| TASK ITEM |
The expected answer holds every line from the first line of the data below through the line containing "- 이 중 성능(Performance)과", exactly as written, and no other line.

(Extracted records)
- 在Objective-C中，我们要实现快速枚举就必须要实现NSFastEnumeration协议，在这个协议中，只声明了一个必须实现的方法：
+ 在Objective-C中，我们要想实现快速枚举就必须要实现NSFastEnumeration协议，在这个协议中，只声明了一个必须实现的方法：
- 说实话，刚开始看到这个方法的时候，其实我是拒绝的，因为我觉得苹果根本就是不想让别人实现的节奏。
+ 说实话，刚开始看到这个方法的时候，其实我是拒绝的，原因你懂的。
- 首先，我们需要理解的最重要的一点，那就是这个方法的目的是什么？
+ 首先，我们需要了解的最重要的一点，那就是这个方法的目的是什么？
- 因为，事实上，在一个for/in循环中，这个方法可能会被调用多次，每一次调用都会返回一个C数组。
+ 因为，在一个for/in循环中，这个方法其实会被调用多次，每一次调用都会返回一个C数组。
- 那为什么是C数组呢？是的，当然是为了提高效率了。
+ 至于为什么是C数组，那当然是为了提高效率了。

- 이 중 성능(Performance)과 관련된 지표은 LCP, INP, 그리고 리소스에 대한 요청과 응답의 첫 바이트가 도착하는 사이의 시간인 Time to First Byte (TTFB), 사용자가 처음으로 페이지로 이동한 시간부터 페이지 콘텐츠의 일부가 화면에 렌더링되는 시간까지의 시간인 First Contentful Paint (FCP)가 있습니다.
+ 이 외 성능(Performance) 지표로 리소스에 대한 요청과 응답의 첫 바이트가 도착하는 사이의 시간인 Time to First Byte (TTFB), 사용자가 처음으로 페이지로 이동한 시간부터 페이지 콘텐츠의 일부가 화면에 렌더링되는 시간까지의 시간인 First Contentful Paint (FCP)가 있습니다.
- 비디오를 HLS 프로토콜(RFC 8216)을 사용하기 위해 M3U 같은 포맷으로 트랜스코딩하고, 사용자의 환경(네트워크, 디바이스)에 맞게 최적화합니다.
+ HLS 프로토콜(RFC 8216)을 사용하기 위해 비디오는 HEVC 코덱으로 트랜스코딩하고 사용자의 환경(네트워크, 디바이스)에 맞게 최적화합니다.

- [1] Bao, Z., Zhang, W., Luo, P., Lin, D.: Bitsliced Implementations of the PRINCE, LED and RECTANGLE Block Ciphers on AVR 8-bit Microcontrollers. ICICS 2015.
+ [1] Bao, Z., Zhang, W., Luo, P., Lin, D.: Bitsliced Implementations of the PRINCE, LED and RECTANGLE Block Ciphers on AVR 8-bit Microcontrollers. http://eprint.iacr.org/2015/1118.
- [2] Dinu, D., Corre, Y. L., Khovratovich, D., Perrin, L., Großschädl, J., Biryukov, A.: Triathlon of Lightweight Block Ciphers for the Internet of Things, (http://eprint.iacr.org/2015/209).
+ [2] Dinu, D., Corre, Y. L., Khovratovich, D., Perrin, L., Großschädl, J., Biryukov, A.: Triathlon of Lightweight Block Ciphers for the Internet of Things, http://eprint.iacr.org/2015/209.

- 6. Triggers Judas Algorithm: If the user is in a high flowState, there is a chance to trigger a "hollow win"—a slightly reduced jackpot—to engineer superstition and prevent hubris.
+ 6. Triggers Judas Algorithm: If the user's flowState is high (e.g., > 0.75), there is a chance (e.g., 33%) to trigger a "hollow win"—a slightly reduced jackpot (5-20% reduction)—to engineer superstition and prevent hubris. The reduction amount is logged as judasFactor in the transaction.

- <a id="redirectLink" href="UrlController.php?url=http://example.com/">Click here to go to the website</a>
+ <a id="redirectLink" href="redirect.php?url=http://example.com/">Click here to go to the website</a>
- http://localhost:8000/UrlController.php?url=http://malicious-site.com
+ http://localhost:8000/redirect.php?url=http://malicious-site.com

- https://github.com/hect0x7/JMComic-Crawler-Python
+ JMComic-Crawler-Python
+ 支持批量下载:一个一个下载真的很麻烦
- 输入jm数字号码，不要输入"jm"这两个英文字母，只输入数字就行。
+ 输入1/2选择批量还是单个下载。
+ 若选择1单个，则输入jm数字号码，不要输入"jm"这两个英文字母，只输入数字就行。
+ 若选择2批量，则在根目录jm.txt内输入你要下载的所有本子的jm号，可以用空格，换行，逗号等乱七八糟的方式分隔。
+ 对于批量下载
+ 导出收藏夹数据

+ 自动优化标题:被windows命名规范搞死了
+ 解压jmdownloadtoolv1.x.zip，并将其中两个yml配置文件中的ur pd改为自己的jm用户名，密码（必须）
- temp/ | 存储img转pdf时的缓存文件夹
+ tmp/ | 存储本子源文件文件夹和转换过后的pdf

| SOLVED EXERCISE |
- 在Objective-C中，我们要实现快速枚举就必须要实现NSFastEnumeration协议，在这个协议中，只声明了一个必须实现的方法：
+ 在Objective-C中，我们要想实现快速枚举就必须要实现NSFastEnumeration协议，在这个协议中，只声明了一个必须实现的方法：
- 说实话，刚开始看到这个方法的时候，其实我是拒绝的，因为我觉得苹果根本就是不想让别人实现的节奏。
+ 说实话，刚开始看到这个方法的时候，其实我是拒绝的，原因你懂的。
- 首先，我们需要理解的最重要的一点，那就是这个方法的目的是什么？
+ 首先，我们需要了解的最重要的一点，那就是这个方法的目的是什么？
- 因为，事实上，在一个for/in循环中，这个方法可能会被调用多次，每一次调用都会返回一个C数组。
+ 因为，在一个for/in循环中，这个方法其实会被调用多次，每一次调用都会返回一个C数组。
- 那为什么是C数组呢？是的，当然是为了提高效率了。
+ 至于为什么是C数组，那当然是为了提高效率了。

- 이 중 성능(Performance)과 관련된 지표은 LCP, INP, 그리고 리소스에 대한 요청과 응답의 첫 바이트가 도착하는 사이의 시간인 Time to First Byte (TTFB), 사용자가 처음으로 페이지로 이동한 시간부터 페이지 콘텐츠의 일부가 화면에 렌더링되는 시간까지의 시간인 First Contentful Paint (FCP)가 있습니다.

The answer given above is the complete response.